臨也さんは笑っている。つまり、今の僕たちのこの状況は仕組まれた物であり、僕はまんまんと臨也さんの思惑通りに繋がれてしまったと、そういう事だろうか。
僕は怖くなって、ソファの上で少しだけ後ずさる。けれど逃がさないと言うように、臨也さんが右手を引いた。手錠で左手を繋がれている僕はそれ以上後ろに下がる事も出来ず、そのまま強い力で左手を掴まれてしまう。

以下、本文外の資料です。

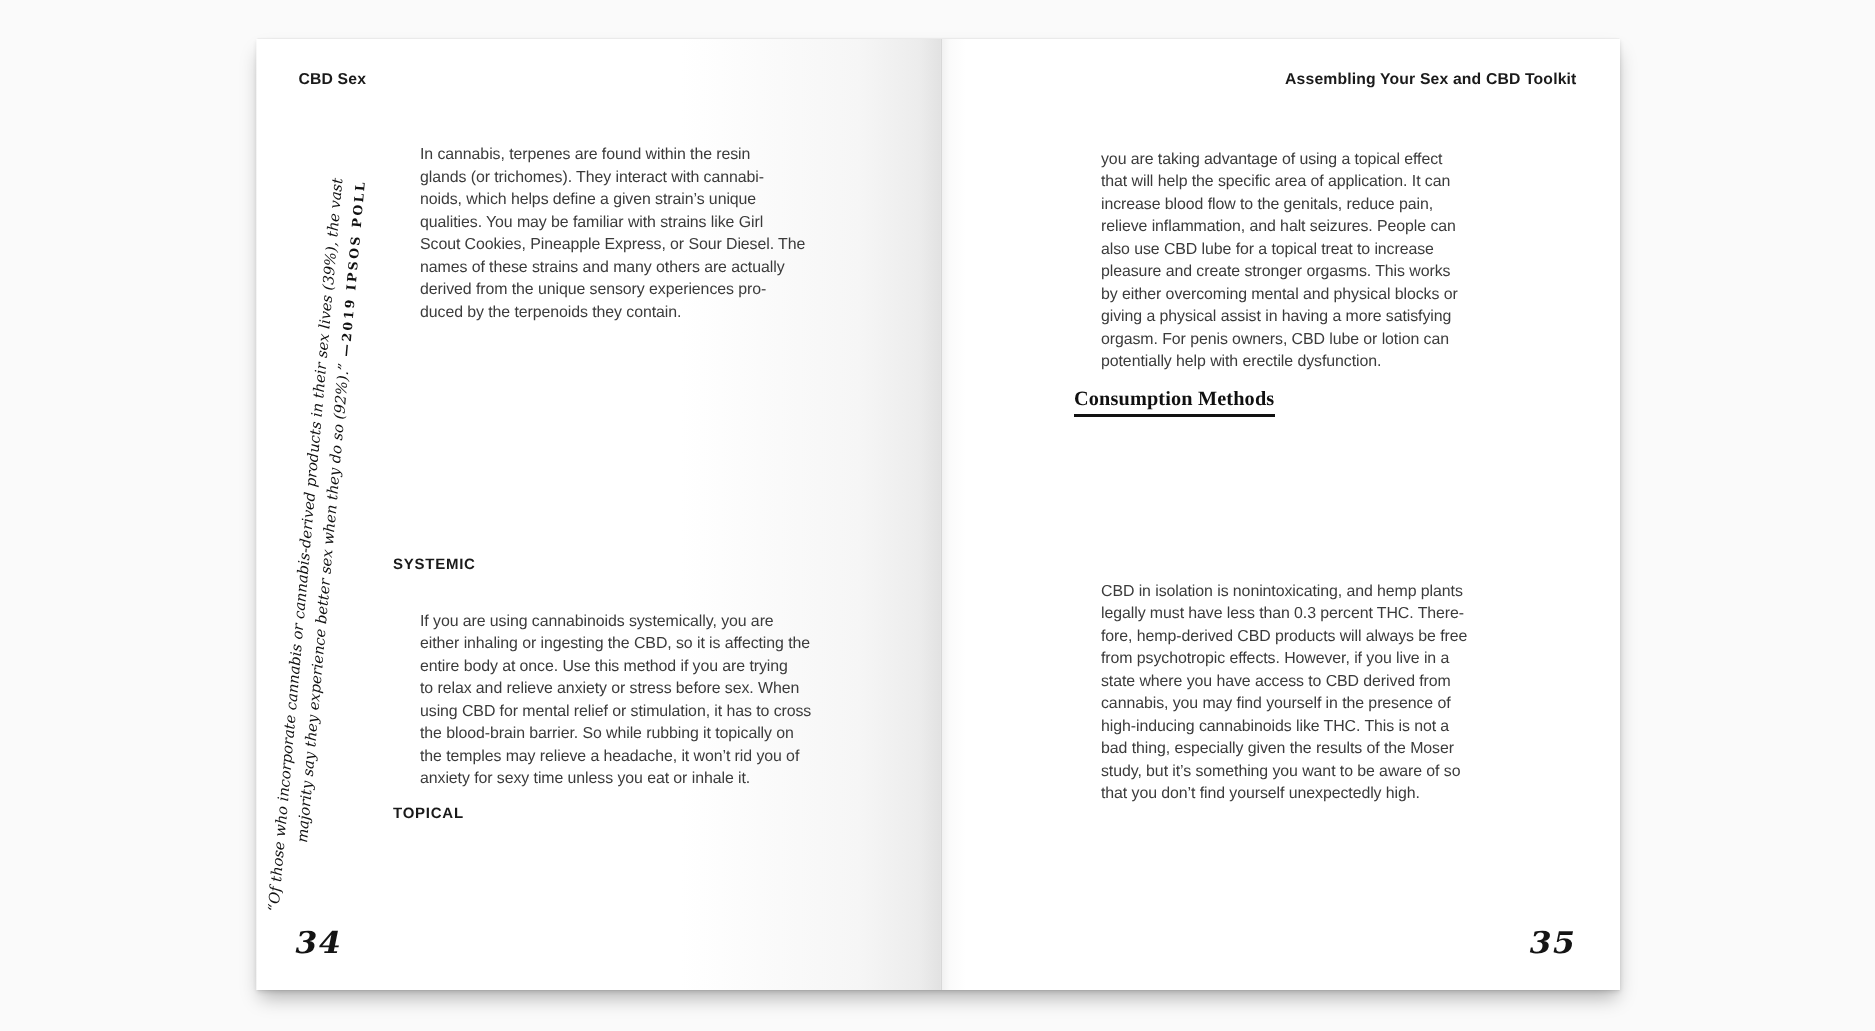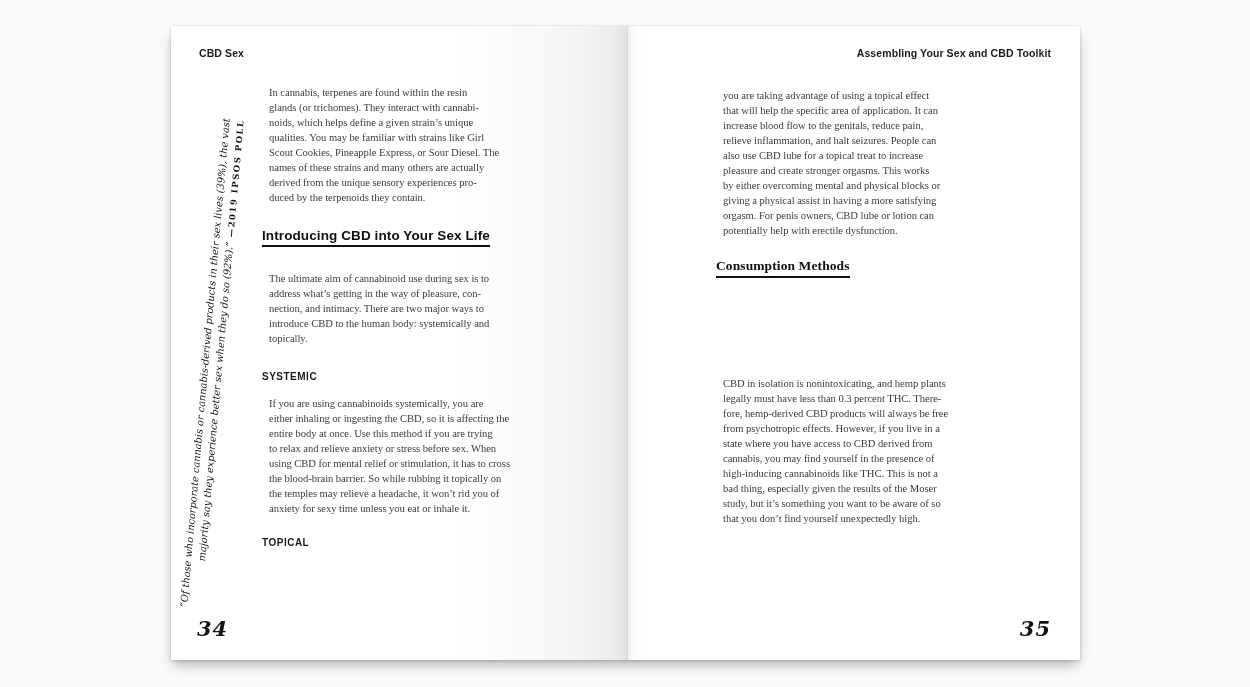"In cannabis, terpenes are found" .para { font-family: Liberation Serif, serif -> none; margin: 7px -> 18px }
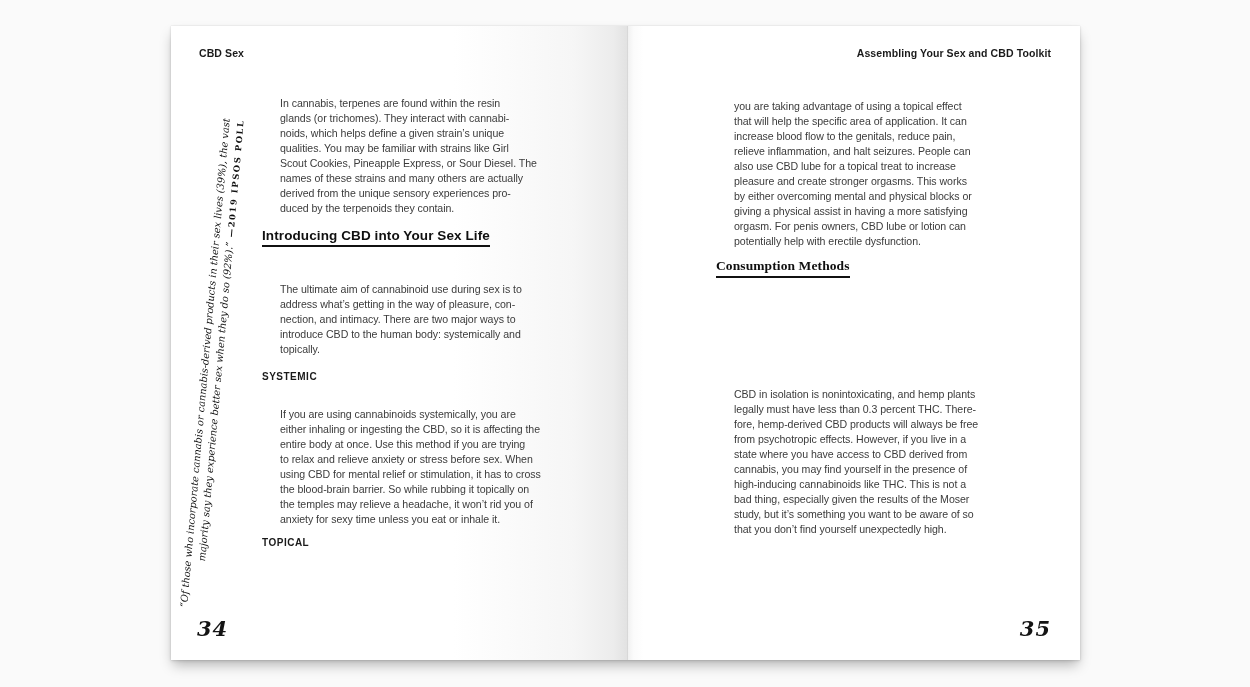"Introducing CBD into Your Sex" h2.section-heading { html: <h2><span>Introducing CBD into Your Sex Life</span></h2> -> none }
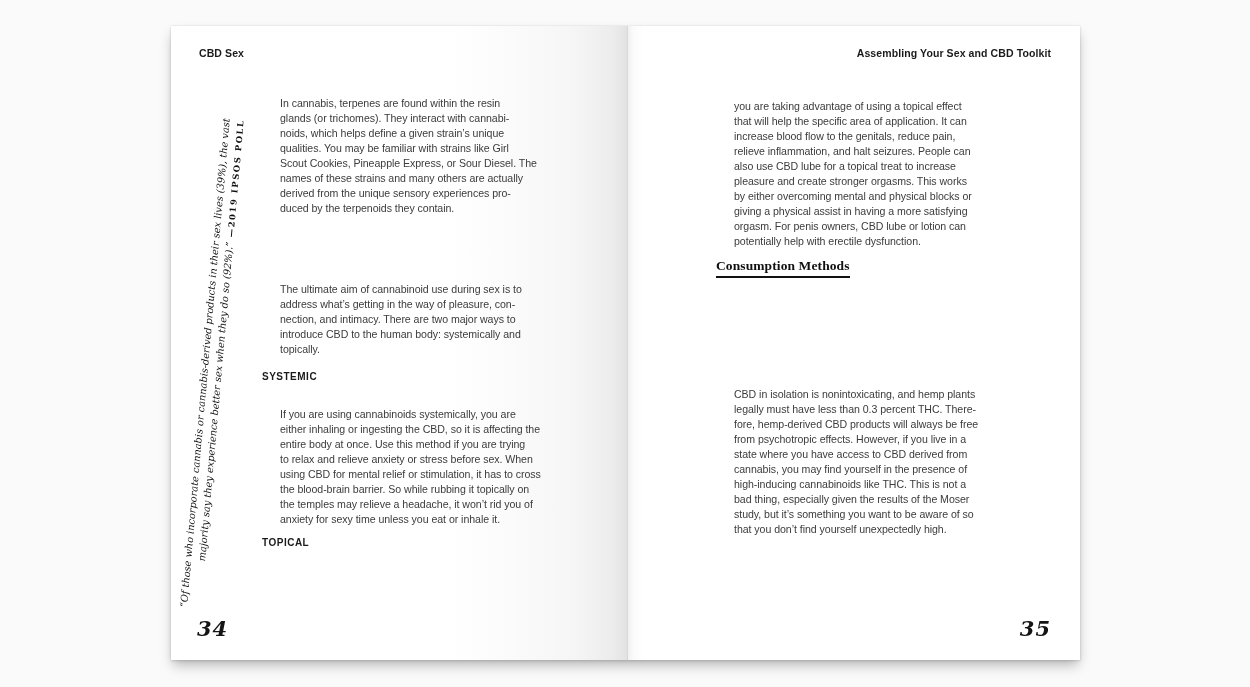"The ultimate aim of cannabinoid" p.para { html: <p>The ultimate aim of cannabinoid use during sex is to address what’s getting in the way of pleasure, con- nection, and intimacy. There are two major ways to introduce CBD to the human body: systemically and topically.</p> -> none }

「そんな顔しないでよ。騙したのは悪いなあと思ってるけど、こうでもしないと君とこんな時間まで一緒にいれないと思ったからさ」
「な、んの話、」
「ああほら、もうすぐだ」

臨也さんの視線が壁掛けの時計に向けられた。つられて僕も時計を見ると、時間は深夜十二時、日付が変わった事を示している。ああ、結局今日中に家に帰る事が出来なかった、そう落胆するのと同時に耳元に触れた吐息。

「誕生日、おめでとう」

はっとした。慌てて顔を横に、臨也さんに向け直せば、今度は唇に吐息が降ってくる。
ぽかんと、自分でもそんな擬音がつきそうな位間抜けな顔をしている自覚はある。案の定、臨也さんは間抜け顔、と僕の顔を見ながら笑った。

「一番にね、君に言いたかったんだ。君が生まれた日を迎えるその瞬間まで、一緒にいたかった」

この手錠は、まあそのためだけなんだけどね、赤味がかかった瞳を細める彼は悪戯が成功した子供のように、けれど何処か悪い大人を臭わせる雰囲気でそう言った。
なんだ、たったそれだけのために僕はこの人に振り回されたのか、とか、もっと他にやりようがあっただろうにどうして手錠なんだ、とか、そもそも何でこの人僕の誕生日を祝おうなんて気になったんだろう、とか。
色々な思考がめぐりめぐってパンク状態、許容量を超えた脳みそはまさにフリーズ。出来の悪いパソコンのような自分の頭を呪いながらも、ただ一つだけ分かるのは。

彼に自分の誕生日を覚えてもらえてた事が、一番に祝われた事が、とても嬉しかった、という事だ。

「非日常好きな帝人君にとびっきりの非日常をプレゼントしてやろうって思って色々考えたんだよねこれでも。まあ、喜んではもらえないかもしれないけどそれなりに貴重な体験だったろ?」

言いながら、臨也さんは小さな鍵で手錠のロックを解除した。何時間も金属に触れていた左手首の肌が擦れて、少しだけ痛い。見れば赤くなっている。ちらりと臨也さんの右手首を視線を投げれば、そこは僕と同じように赤くなっていた。

「さて、どうしようか。汗もかいたしまずは風呂にでも入る?ケーキはその後にでも食べようか」
「……ケーキ、あるんですか」
「誕生日なのにホールケーキも食べられないようじゃ、貧乏学生君が可哀想かと思ってね」

かちゃりと外れた手錠。臨也さんはそれをゴミでも放るようにテーブルの上に投げ捨てた。席を立って、おそらくお風呂の準備をしに向かったのだろう彼の背を眺めながら、僕の頭はまだフリーズから立ち直らない。

あれだけ外したいと思っていた手錠。いざ外してしまうと少しだけ、本当に少しだけ、もったいないと、思った。